Il Dott. Massimo Segato, sessantaduenne vice primario di Ginecologia all’ospedale di Valdagno, Alto Vicentino, ha raccontato al Corriere della Sera la sua storia di medico non obiettore e delle difficoltà che questa scelta, che egli definisce “di senso civico”, gli ha portato. Pur avendo alle spalle migliaia di gravidanze interrotte, l’intervista comincia proprio da un suo “errore”.

“Avevo aspirato qualcosa che non era l’embrione, avevo sbagliato. Una mattina ritrovai quella donna, aveva appena partorito. Mi fermò e mi disse: si ricorda di me dottore? Lo vede questo? Questo è il suo errore”.

Sono passai trent’anni da quell’episodio, che ha messo a dura prova la coscienza del medico. Segato racconta la sua come una missione, una scelta controcorrente soprattutto all’epoca, prima del 1978 e della legge sull’aborto.

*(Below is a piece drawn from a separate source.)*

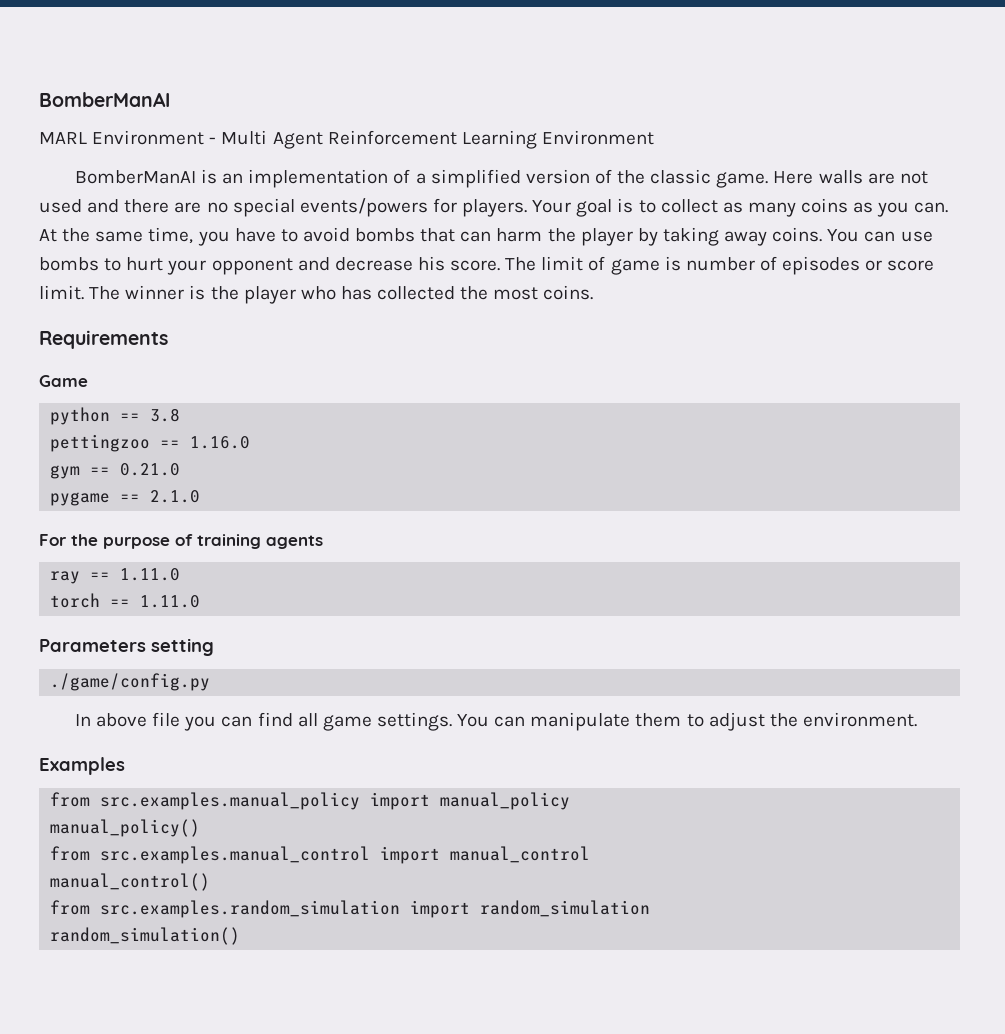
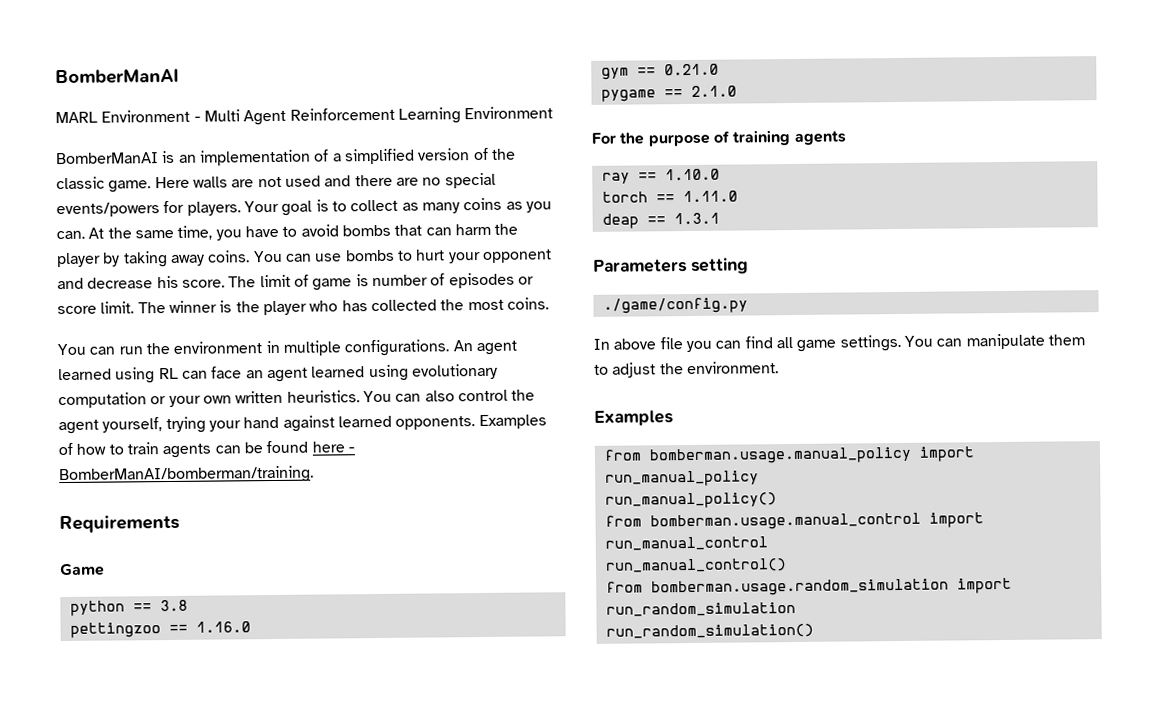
(594, 292) none -> [57,339,517,357] [58,363,498,384] [58,389,536,409] [58,414,547,435] [58,440,355,459] [59,465,314,485] // You can run the environment in multiple configurations. An agent learned using RL can face an agent learned using evolutionary computation or your own written heuristics. You can also control the agent yourself, trying your hand against learned opponents. Examples of how to train agents can be found here - BomberManAI/bomberman/training.
[120,568,181,581] 1.11.0 -> [664,168,720,181] 1.10.0
(201, 601) none -> [601,212,720,229] // deap == 1.3.1
[100,792,571,810] [50,819,201,837] [50,846,591,864] [50,873,211,891] [50,900,651,918] [50,927,241,945] src.examples.manual_policy import manual_policy // manual_policy() // from src.examples.manual_control import manual_control // manual_control() // from src.examples.random_simulation import random_simulation // random_simulation() -> [648,446,975,465] [604,470,759,487] [604,492,777,509] [604,512,984,531] [604,536,768,551] [604,558,787,573] [605,577,1012,597] [605,601,796,617] [605,623,814,639] bomberman.usage.manual_policy import run_manual_policy // run_manual_policy() // from bomberman.usage.manual_control import run_manual_control // run_manual_control() // from bomberman.usage.random_simulation import run_random_simulation // run_random_simulation()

“Le suore dell’ospedale si facevano la croce quando mi vedevano, il cappellano diceva che al mio confronto Erode era un dilettante”.

I tempi però non sono cambiati. Ancora oggi a Valdagno i medici obbiettori sono 6 su 8, Segato non giudica l’operato altrui, ma parla di una diffusa ipocrisia tra gli anti-abortisti.

“Per non parlare dei politici. Ricordo un caso dell’82: il primario mi chiama, mi dice Massimo questo è un caso delicato. Si trattava di un importante uomo politico sposato dichiaratamente contrario all’aborto che aveva portato l’amante. Il primario mi chiese di mettere la ragazza in un camerino a parte perché nessuno doveva sapere”.

Una scelta difficile, che ha segnato la vita di questo medico. Oggi Massimo Segato non opera quasi più, ma non si professa obiettore per non tradire la decisione che ha preso anni fa. Ma questa “missione” ormai è divenuta troppo dolorosa.

“La verità è che più vado avanti con gli anni e più sto male e intervengo così solo per emergenze. Se succede però non sono sereno. Come non lo sono le mamme che in tanti anni sono passate dal mio reparto. Non ne ho mai vista una felice del suo aborto”.